## 1. Directly convert function to component

In [20]:
!python3 -m pip install kfp --upgrade

Defaulting to user installation because normal site-packages is not writeable
Requirement already up-to-date: kfp in ./.local/lib/python3.6/site-packages (0.2.5)


In [1]:
import kfp
import kfp.gcp
import kfp.dsl as dsl
import kfp.compiler
import kfp.components

In [5]:
client = kfp.Client()

### Define a function

In [9]:
#Define a Python function
def add(a: float, b: float) -> float:
   '''Calculates sum of two arguments'''
   return a + b

### Convert the function to a component

In [10]:
add_op = kfp.components.func_to_container_op(add, base_image="tensorflow/tensorflow:1.15.0-py3")

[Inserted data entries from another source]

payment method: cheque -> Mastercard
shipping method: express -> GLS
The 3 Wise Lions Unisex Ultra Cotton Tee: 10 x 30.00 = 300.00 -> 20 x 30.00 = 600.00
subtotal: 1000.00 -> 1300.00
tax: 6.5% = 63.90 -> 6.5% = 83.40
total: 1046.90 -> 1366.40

### Construct the pipeline

In [11]:
@dsl.pipeline(
    name='Calculation pipeline',
    description='A toy pipeline that performs arithmetic calculations.'
)
def calc_pipeline(
    a='a',
):
    #Passing pipeline parameter and a constant value as operation arguments
    add_task = add_op(a, 4) #Returns a dsl.ContainerOp class instance. 

### Submit and run the Pipeline

In [12]:
pipeline_func = calc_pipeline
experiment_name = 'python-functions'

#Specify pipeline argument values
arguments = {'a': '6'}

run_name = pipeline_func.__name__ + ' run'

# Submit pipeline directly from pipeline function
run_result = client.create_run_from_pipeline_func(pipeline_func, 
                                                  experiment_name=experiment_name, 
                                                  run_name=run_name, 
                                                  arguments=arguments)

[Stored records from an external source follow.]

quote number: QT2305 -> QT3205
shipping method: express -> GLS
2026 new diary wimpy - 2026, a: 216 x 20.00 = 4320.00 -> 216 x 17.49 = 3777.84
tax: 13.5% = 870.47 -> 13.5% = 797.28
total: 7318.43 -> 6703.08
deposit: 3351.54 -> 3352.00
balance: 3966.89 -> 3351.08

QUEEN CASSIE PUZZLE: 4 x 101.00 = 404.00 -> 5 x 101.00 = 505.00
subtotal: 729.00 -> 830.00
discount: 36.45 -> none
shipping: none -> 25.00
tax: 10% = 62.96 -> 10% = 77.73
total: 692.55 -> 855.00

## More complicated function

In [15]:
# Advanced function
# Demonstrates imports, helper functions and multiple outputs
from typing import NamedTuple

def my_divmod(dividend: float, 
              divisor: float,
             ) -> NamedTuple('MyDivmodOutput', [('quotient', float), ('remainder', float), 
                                                ('mlpipeline_ui_metadata', 'UI_metadata'), 
                                                ('mlpipeline_metrics', 'Metrics')]):
    
    '''Divides two numbers and calculate  the quotient and remainder'''
    
    #Imports inside a component function:
    import numpy as np

    #This function demonstrates how to use nested functions inside a component function:
    def divmod_helper(dividend, divisor):
        return np.divmod(dividend, divisor)

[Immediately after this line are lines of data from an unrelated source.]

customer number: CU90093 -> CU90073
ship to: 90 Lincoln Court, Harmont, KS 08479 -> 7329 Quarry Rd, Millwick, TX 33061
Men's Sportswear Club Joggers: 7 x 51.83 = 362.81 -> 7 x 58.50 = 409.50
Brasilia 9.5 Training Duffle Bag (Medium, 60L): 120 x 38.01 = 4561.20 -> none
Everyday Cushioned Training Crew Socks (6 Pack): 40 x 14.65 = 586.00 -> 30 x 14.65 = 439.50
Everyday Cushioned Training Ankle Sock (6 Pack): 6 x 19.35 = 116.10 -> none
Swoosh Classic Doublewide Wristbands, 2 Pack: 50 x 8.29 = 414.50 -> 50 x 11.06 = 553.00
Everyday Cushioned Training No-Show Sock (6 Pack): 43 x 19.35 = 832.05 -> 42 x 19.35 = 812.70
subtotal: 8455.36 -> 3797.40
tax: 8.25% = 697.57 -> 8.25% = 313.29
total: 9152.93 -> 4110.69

    (quotient, remainder) = divmod_helper(dividend, divisor)

    import json
    
    # Exports a sample tensorboard:
    metadata = {
      'outputs' : [{
        'type': 'tensorboard',
        'source': 'gs://ml-pipeline-dataset/tensorboard-train',
      }]
    }

    # Exports two sample metrics:
    metrics = {
      'metrics': [{
          'name': 'quotient',
          'numberValue':  float(quotient),
        },{
          'name': 'remainder',
          'numberValue':  float(remainder),
        }]}

    from collections import namedtuple
    divmod_output = namedtuple('MyDivmodOutput', 
                               ['quotient', 'remainder', 'mlpipeline_ui_metadata', 'mlpipeline_metrics'])
    return divmod_output(quotient, remainder, json.dumps(metadata), json.dumps(metrics))

In [17]:
# convert to component
divmod_op = kfp.components.func_to_container_op(func=my_divmod, 
                                      base_image="tensorflow/tensorflow:1.15.0-py3")

### Build the pipeline

In [18]:
import kfp.dsl as dsl
@dsl.pipeline(
    name='Calculation pipeline',
    description='A toy pipeline that performs arithmetic calculations.'
)
def add_div_pipeline(
    a='a',
    b='7',
    c='17',
):
    #Passing pipeline parameter and a constant value as operation arguments
    add_task = add_op(a, 4) #Returns a dsl.ContainerOp class instance. 
    
    #Passing a task output reference as operation arguments
    #For an operation with a single return value, the output reference can be accessed using `task.output` or `task.outputs['output_name']` syntax
    divmod_task = divmod_op(add_task.output, b)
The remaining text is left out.